Surprisingly, the performances are essential to solidifying the immersion.
Scarlett Johansson shows exactly what makes her such a movie star with a layered, very physical performance. In both appearance and performance, it’s hard to ignore the fact that she bears a striking resemblance to the Major character from Mamoru Oshii’s classic, which is a huge
Her take on the Major is at once inhuman and human, an interesting dichotomy that helps anchor the movie. She’s the audience surrogate, taking us with her on this wild journey, and there’s no one better to lead.
Michael Pitt’s Kuze works well here too, with a quiet menace that gives way to a great emotional arc. The secondary villain of the film, Cutter (Peter Ferdinando), fares significantly less well, erring close to the big business villain we’ve seen far too many times in the film.
On the other hand, the supporting cast really brings it. Pilou Asbaek kicks insurmountable amounts of ass as bottle cap-eyed Batou, bringing a snarky wit to the table that matches his anime/manga counterpart to a T. That doesn’t even begin to compare to Takeshi Kitano’s Aramaki, who might as well have just leaped off the page.

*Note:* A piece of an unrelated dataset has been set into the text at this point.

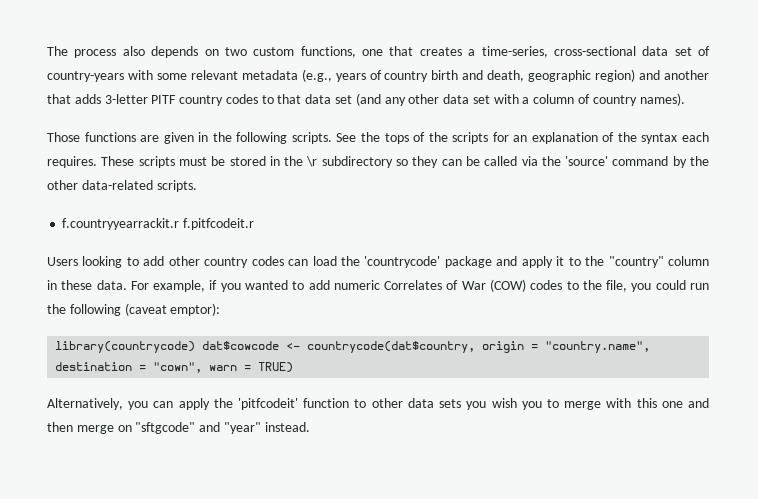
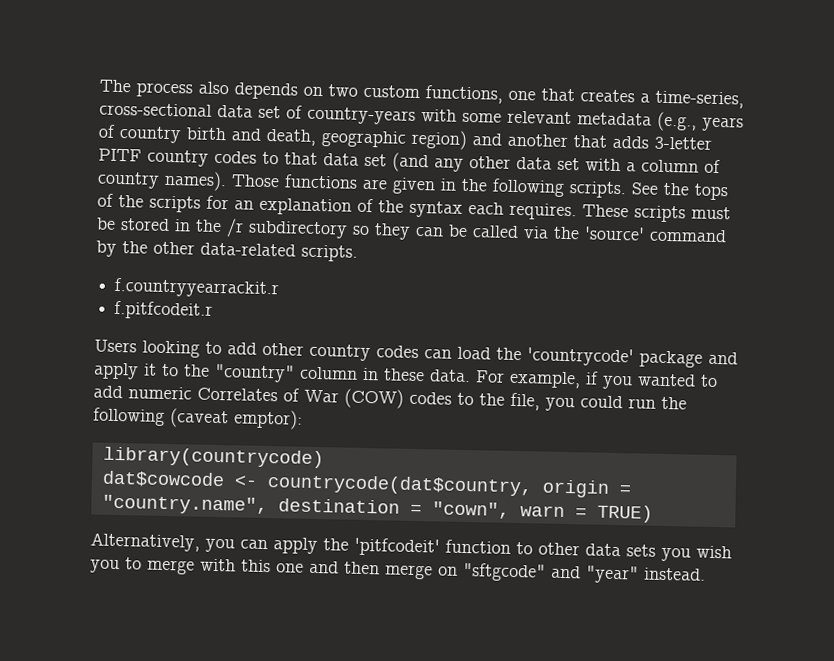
(685, 99) // -> (227, 181) none
[306,156,318,167] \r -> [226,218,244,238] /r
(180, 224) none -> (280, 288) //
(196, 347) none -> (324, 457) //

Kitano easily gets the coolest moment in the film, and it made me want a lot more of him. By that trade, I could’ve used more of some characters, like Juliette Binoche’s Dr. Ouelet or Chin Han’s Togusa, but overall the cast in this film does their job quite well.
So, how does the actual story that this immersive universe exists in hold up?
Pretty well, with a caveat. The script does a phenomenal job of setting up a neo-noir tale full of intrigue that taking us deep into the heart of the mysteries of this tech-driven world.
However, the themes are little different than the original. The theme of humanity vs. technology is still prevalent, though nowhere near as much.
Instead, this is a film about identity, and it’s perfectly understandable that would put fans of the original’s more cerebral plot off. Yet it’s handled in such a delicate, smart manner that I found it to be thoroughly engaging.
Mira Killian’s quest for who she still feels provocative, and we go to some very philosophical places, especially with a late-in-the-game twist that addresses the whitewashing controversy head-on.
The conclusion to the film, sadly, feels a bit lifeless, nixing the original’s iconic conclusion for something a little more audience-friendly. Despite this, the narrative overall stands incredibly sharp, finding a nice balance between the ideas of the original and the new questions of identity.
“Ghost in the Shell” could’ve gone very wrong. Instead, it stands as a shockingly great sci-fi film in its own right.
While it does suffer from dumbing down the source material, “Ghost in the Shell” proves that there could be potential in future anime adaptations. This is one exciting universe I wouldn’t mind plugging into again.